A 85-km2 catchment has a 4-h concentration time, with isochrones at 1-h intervals resulting in the following time-area histogram:
| Time (h) | 0-1 |
1-2 |
2-3 |
3-4 |
| Area (km2) | 17 |
21 |
31 |
16 |
Use the time-area method to calculate the outflow hydrograph from the following storm pattern:
| Time (h) | 0-1 |
1-2 |
2-3 |
3-4 |
4-5 |
5-6 |
| Total rainfall (cm/h) | 1 |
2 |
5 |
4 |
3 |
1 |
The runoff curve number is CN = 81. Use a spreadsheet. Verify with
ONLINE ROUTING 06. Note that the latter only takes effective rainfall.
Use the Clark method to derive a 2-h unit hydrograph for a catchment with the following time-area diagram:
| Time (h) | 0-1 |
1-2 |
2-3 |
3-4 |
4-5 |
5-6 |
| Area (km2) | 20 |
40 |
60 |
40 |
24 |
16 |
Use Δt = 1 h and K = 3 h. Use a spreadsheet and verify with ONLINE ROUTING 07.

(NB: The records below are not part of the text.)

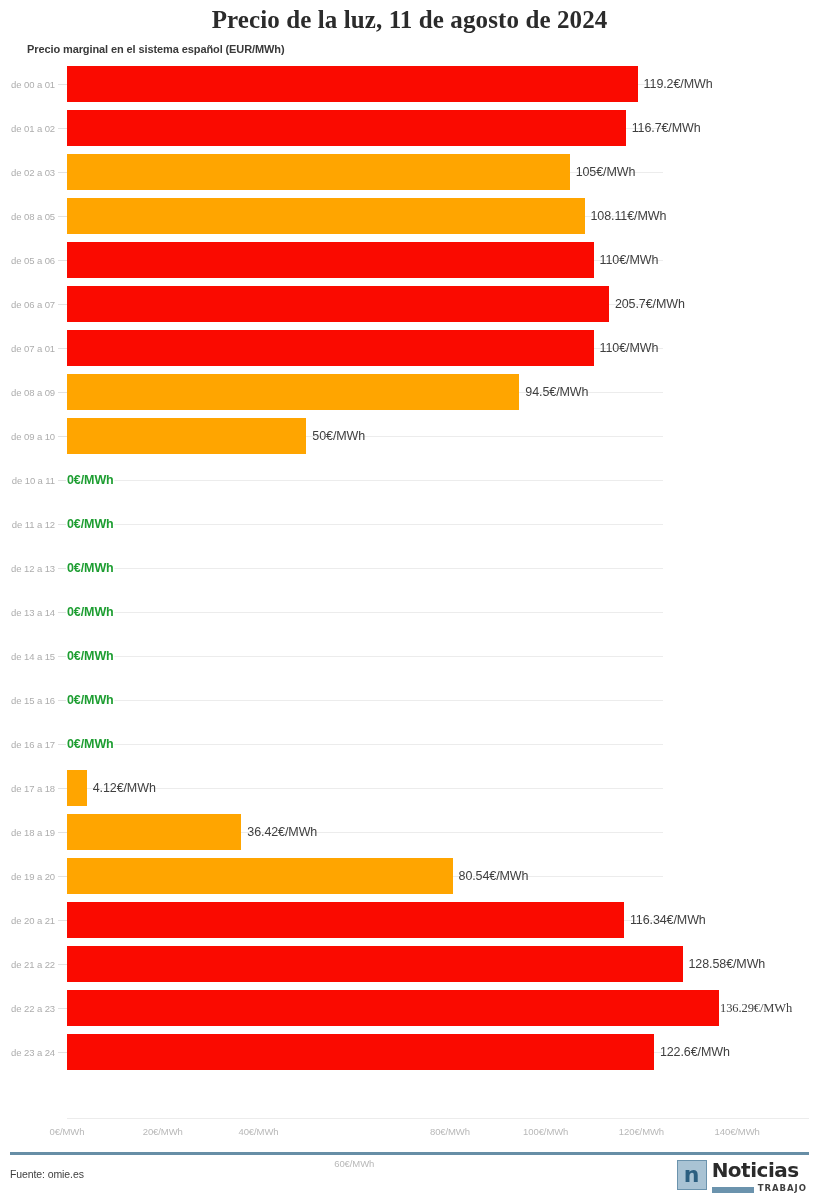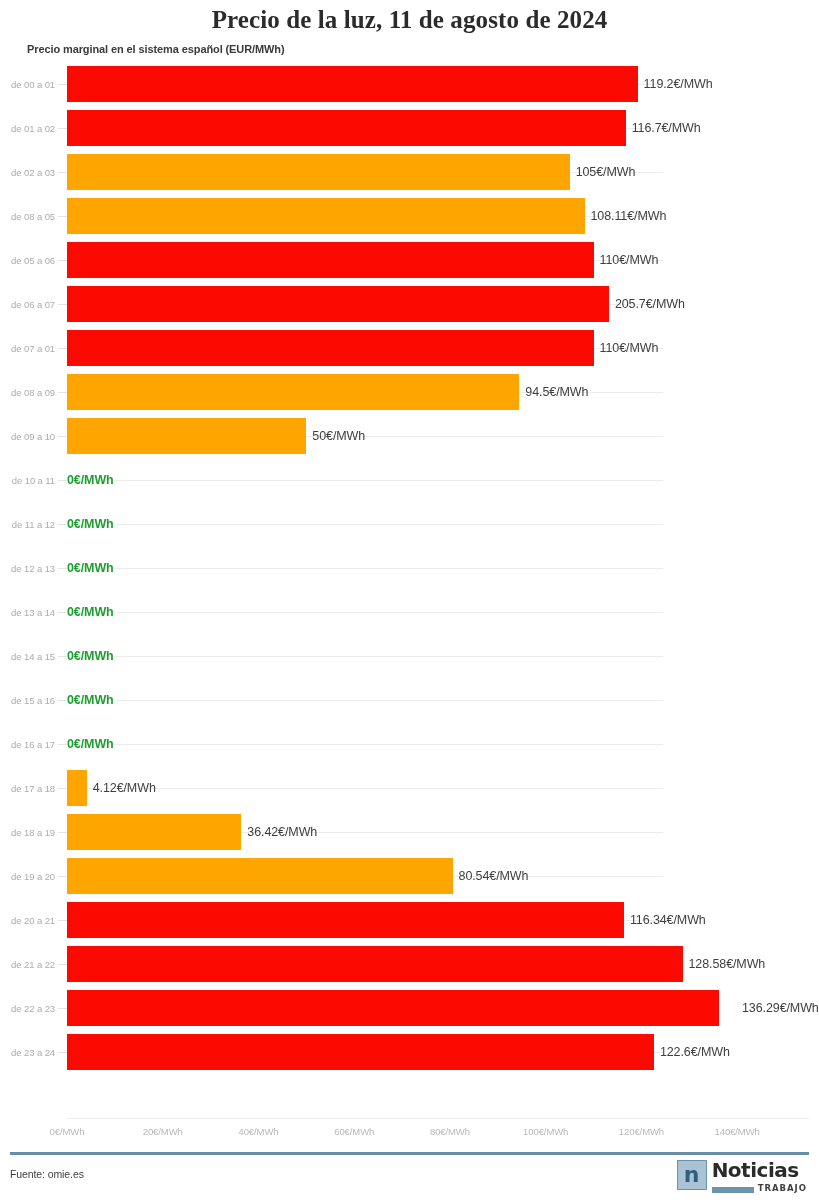--- a/index.html
+++ b/index.html
@@ -347,7 +347,7 @@
         <div class="row-tick"></div>
         <div class="row-label">de 22 a 23</div>
         <div class="bar" style="width: 652.42px; background: rgb(250, 10, 0);"></div>
-        <div class="bar-value" style="left: 742px;">136.29€/MWh</div>
+        <div class="bar-value" style="left: 720px; font-family: Liberation Serif, serif;">136.29€/MWh</div>
       </div>
       <div class="row">
         <div class="row-gridline"></div>

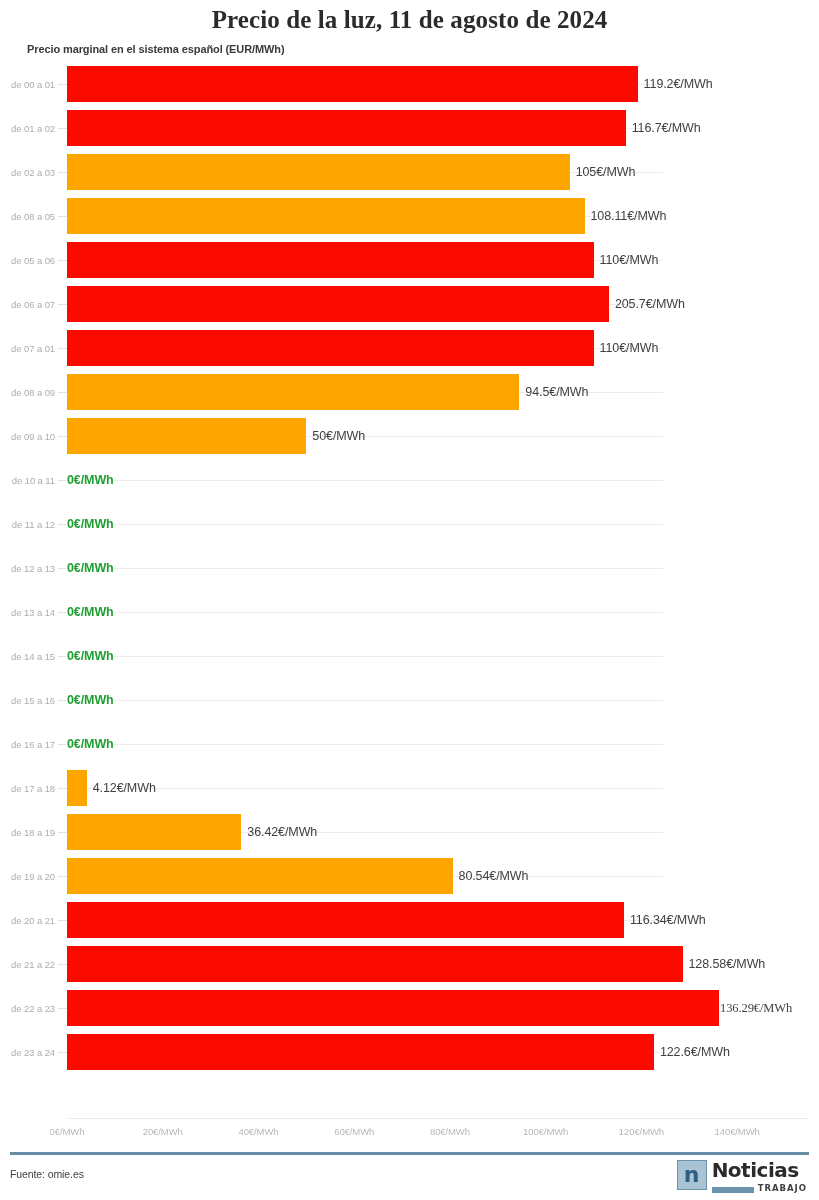--- a/index.html
+++ b/index.html
@@ -363,7 +363,7 @@
   <div class="xtick" style="left: 67px;">0€/MWh</div>
       <div class="xtick" style="left: 162.74px;">20€/MWh</div>
       <div class="xtick" style="left: 258.48px;">40€/MWh</div>
-      <div class="xtick" style="left: 354.22px;">60€/MWh</div>
+      <div class="xtick" style="left: 354.22px; margin-top: 32px;">60€/MWh</div>
       <div class="xtick" style="left: 449.96px;">80€/MWh</div>
       <div class="xtick" style="left: 545.7px; text-align: right;">100€/MWh</div>
       <div class="xtick" style="left: 641.44px;">120€/MWh</div>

Use Example 10-3 in the text (cascade of linear reservoirs) to test ONLINE ROUTING 08.
Then route the effective rainfall hyetograph of Example 10-3 (with time interval Δt = 6 h)
using: (a) K = 12 h and N = 4 and (b) K = 18 h and N = 5. Discuss the results.
A 1-h unit hydrograph derived from measured data has the following ordinates:
| Time (h) | 0 |
1 |
2 |
3 |
4 |
5 |
6 |
7 |
8 |
9 |
10 |
11 |
12 |
13 | 14 |
| Inflow (m3/s) | 0 |
7 |
22 |
48 |
60 |
90 |
74 |
47 |
28 |
17 |
10 |
6 |
4 |
3 | 2 |
Assuming a time of concentration tc = 6 h, calculate the linear reservoir storage constant K in the Clark method.